Collection entries:
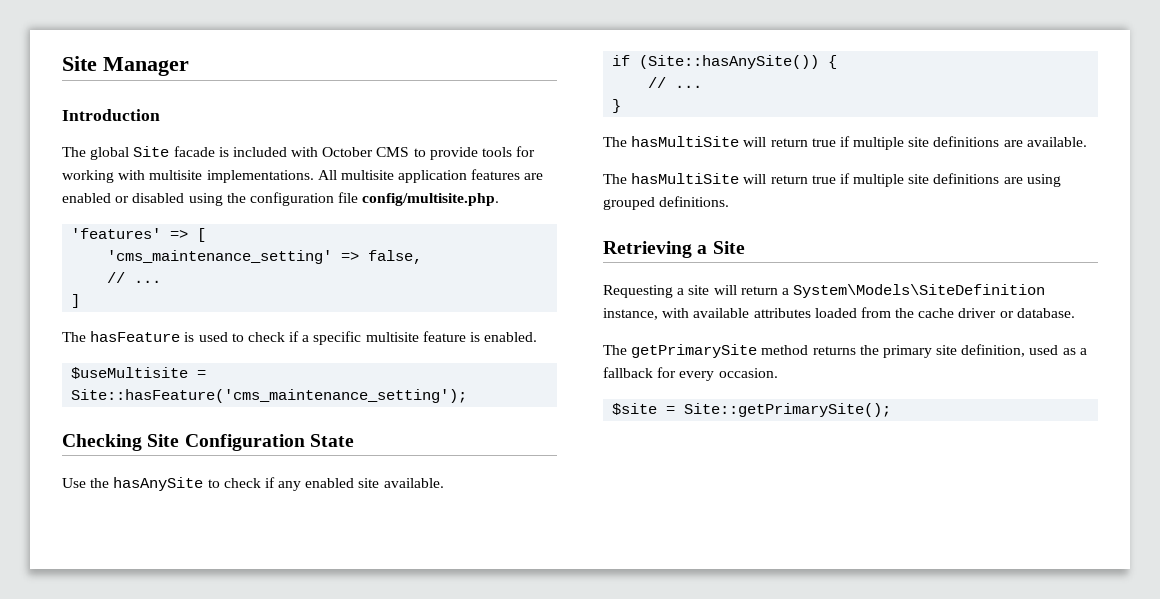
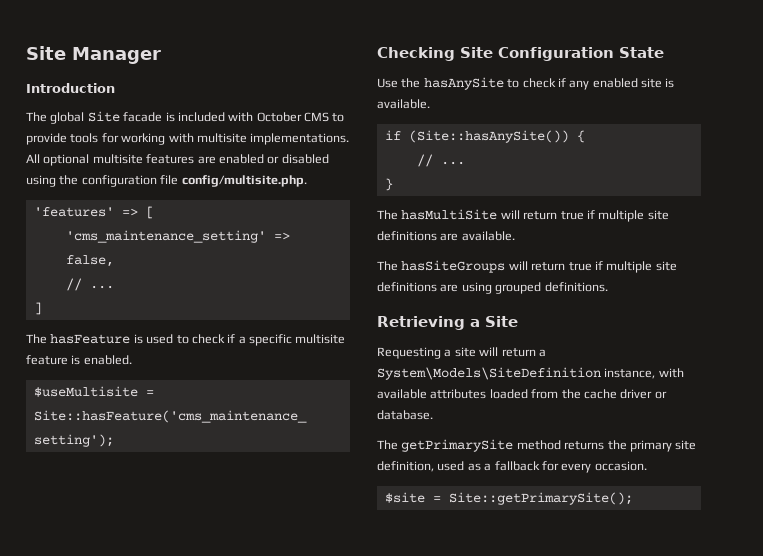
- All multisite application features are enabled or disabled using the configuration file config/multisite.php.
+ All optional multisite features are enabled or disabled using the configuration file config/multisite.php.
- Use the hasAnySite to check if any enabled site available.
+ Use the hasAnySite to check if any enabled site is available.
- The hasMultiSite will return true if multiple site definitions are using grouped definitions.
+ The hasSiteGroups will return true if multiple site definitions are using grouped definitions.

**Work order:**
What is needed here is an exact copy of every record, with the pictures left out.

**Solution below:**
- All multisite application features are enabled or disabled using the configuration file config/multisite.php.
+ All optional multisite features are enabled or disabled using the configuration file config/multisite.php.
- Use the hasAnySite to check if any enabled site available.
+ Use the hasAnySite to check if any enabled site is available.
- The hasMultiSite will return true if multiple site definitions are using grouped definitions.
+ The hasSiteGroups will return true if multiple site definitions are using grouped definitions.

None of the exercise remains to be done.